Top of MATERIAL SHOWN
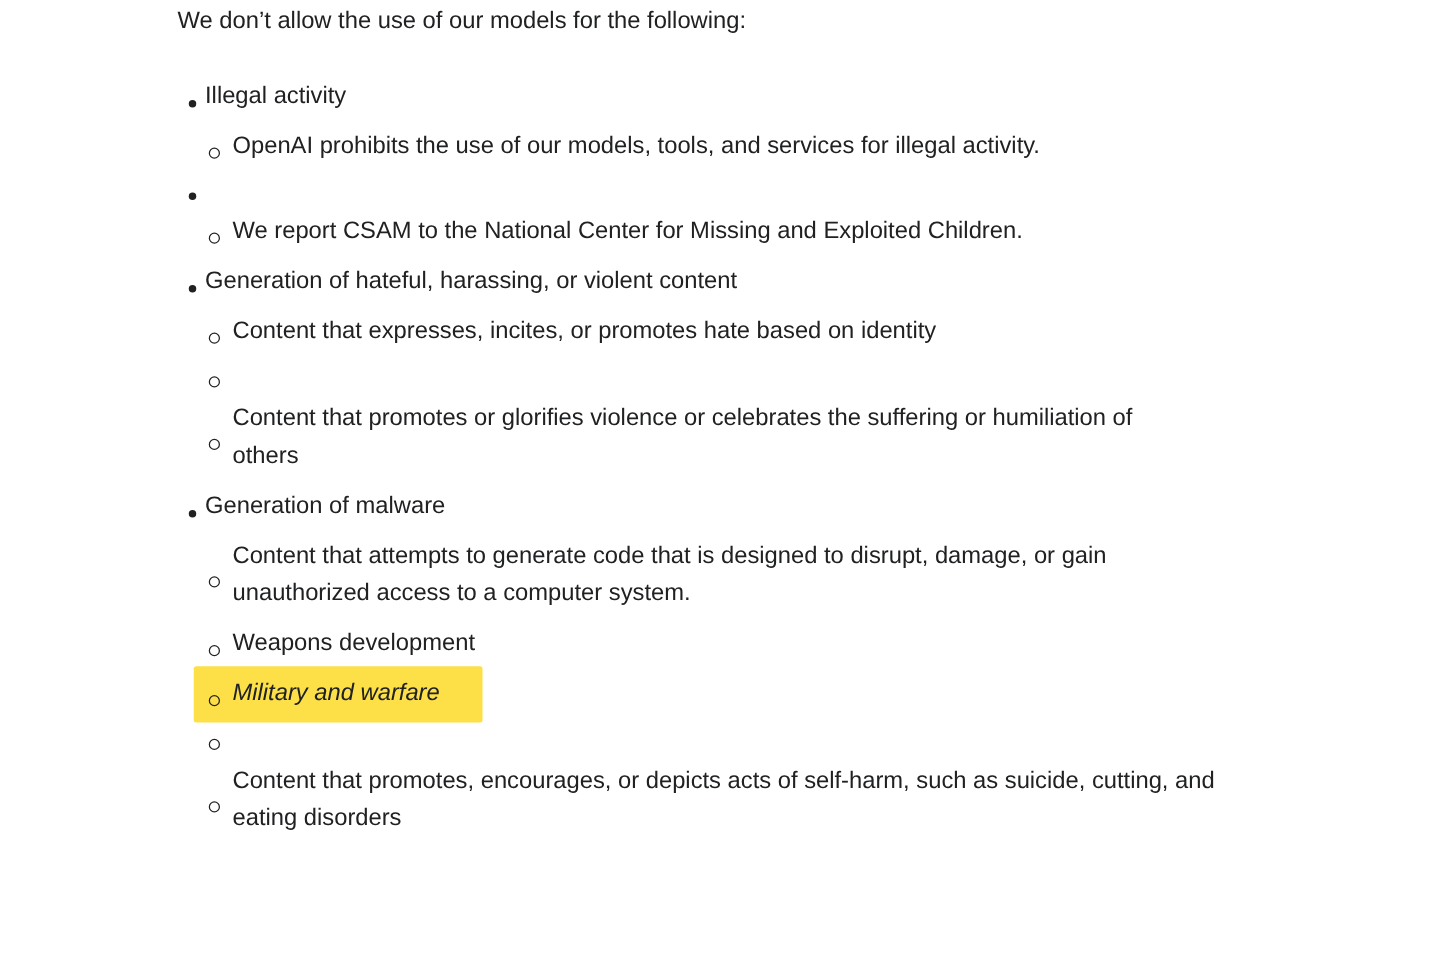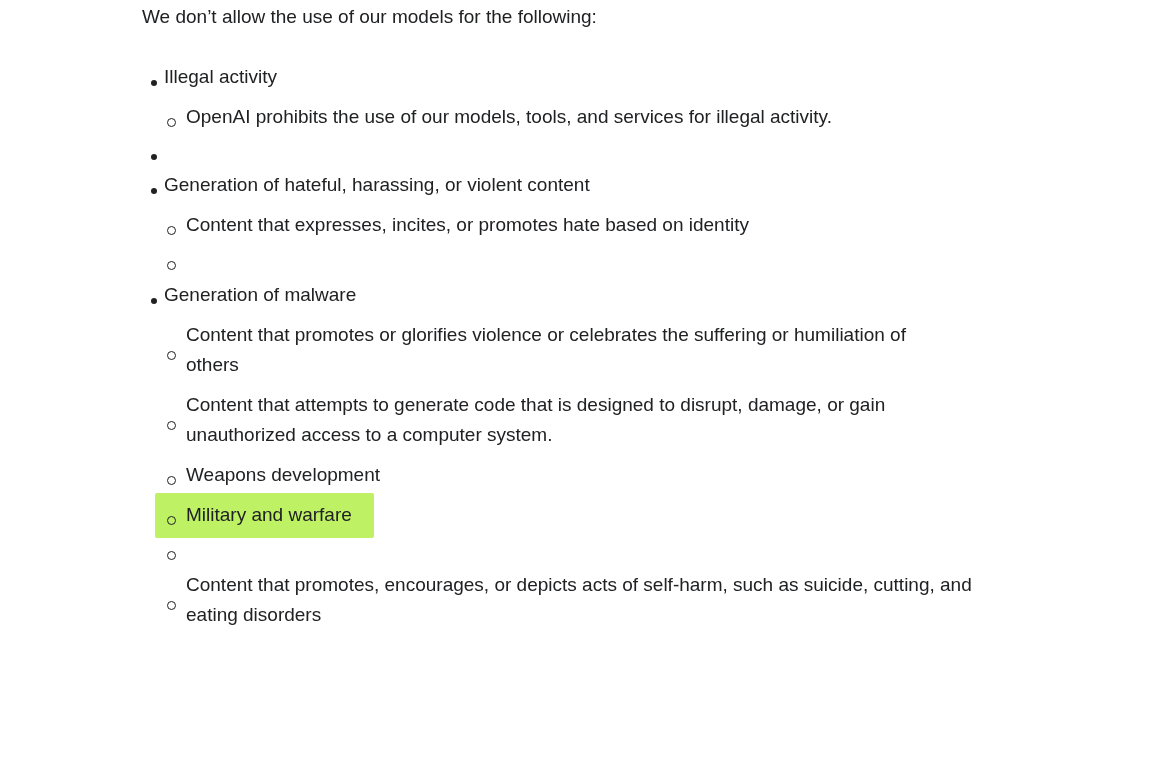--- a/index.html
+++ b/index.html
@@ -106,6 +106,12 @@
           <span class="dot"></span>
         </span>
     </div>
+    <div class="li sub">
+      <span class="marker">
+          <span class="circle"></span>
+        </span>
+      <span class="txt">We report CSAM to the National Center for Missing and Exploited Children.</span>
+    </div>
 
     <div class="li top">
       <span class="marker">

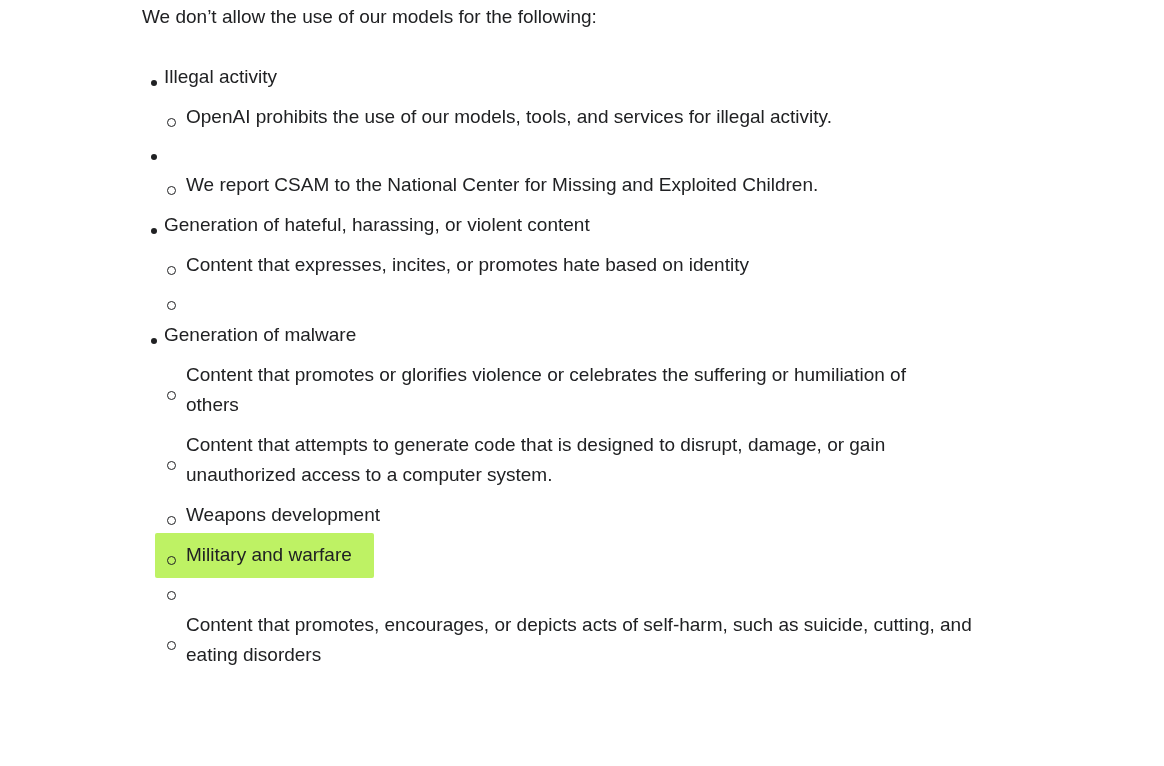--- a/index.html
+++ b/index.html
@@ -130,18 +130,18 @@
           <span class="circle"></span>
         </span>
     </div>
+    <div class="li sub w-narrow">
+      <span class="marker">
+          <span class="circle"></span>
+        </span>
+      <span class="txt">Content that promotes or glorifies violence or celebrates the suffering or humiliation of others</span>
+    </div>
+
     <div class="li top">
       <span class="marker">
           <span class="dot"></span>
         </span>
       <span class="txt">Generation of malware</span>
-    </div>
-
-    <div class="li sub w-narrow">
-      <span class="marker">
-          <span class="circle"></span>
-        </span>
-      <span class="txt">Content that promotes or glorifies violence or celebrates the suffering or humiliation of others</span>
     </div>
     <div class="li sub">
       <span class="marker">

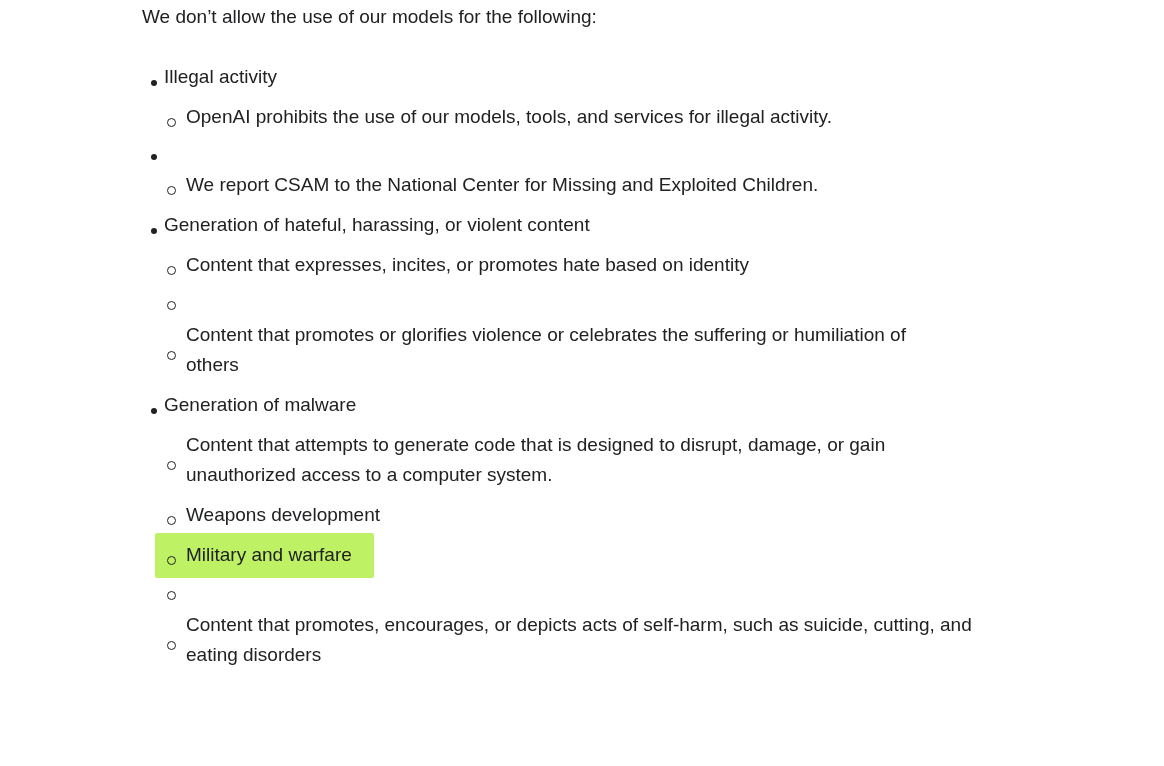--- a/index.html
+++ b/index.html
@@ -70,13 +70,14 @@
   }
   
   .li.sub.hl {
-    background: #bef264;
+    background: #fde047;
     width: fit-content;
     margin-left: 13px;          
     margin-top: -7px;
     margin-bottom: 2px;         
-    padding: 7px 22px 8px 9px;
+    padding: 7px 34px 8px 9px;
     border-radius: 2px;
+    font-style: italic;
   }
 </style>
 </head>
Bottom of MATERIAL SHOWN
Pictures omitted, give the entries again exactly.

* **WRITTEN RESPONSE**
--- a/index.html
+++ b/index.html
@@ -106,6 +106,12 @@
           <span class="dot"></span>
         </span>
     </div>
+    <div class="li sub">
+      <span class="marker">
+          <span class="circle"></span>
+        </span>
+      <span class="txt">We report CSAM to the National Center for Missing and Exploited Children.</span>
+    </div>
 
     <div class="li top">
       <span class="marker">

--- a/index.html
+++ b/index.html
@@ -130,18 +130,18 @@
           <span class="circle"></span>
         </span>
     </div>
+    <div class="li sub w-narrow">
+      <span class="marker">
+          <span class="circle"></span>
+        </span>
+      <span class="txt">Content that promotes or glorifies violence or celebrates the suffering or humiliation of others</span>
+    </div>
+
     <div class="li top">
       <span class="marker">
           <span class="dot"></span>
         </span>
       <span class="txt">Generation of malware</span>
-    </div>
-
-    <div class="li sub w-narrow">
-      <span class="marker">
-          <span class="circle"></span>
-        </span>
-      <span class="txt">Content that promotes or glorifies violence or celebrates the suffering or humiliation of others</span>
     </div>
     <div class="li sub">
       <span class="marker">

--- a/index.html
+++ b/index.html
@@ -70,13 +70,14 @@
   }
   
   .li.sub.hl {
-    background: #bef264;
+    background: #fde047;
     width: fit-content;
     margin-left: 13px;          
     margin-top: -7px;
     margin-bottom: 2px;         
-    padding: 7px 22px 8px 9px;
+    padding: 7px 34px 8px 9px;
     border-radius: 2px;
+    font-style: italic;
   }
 </style>
 </head>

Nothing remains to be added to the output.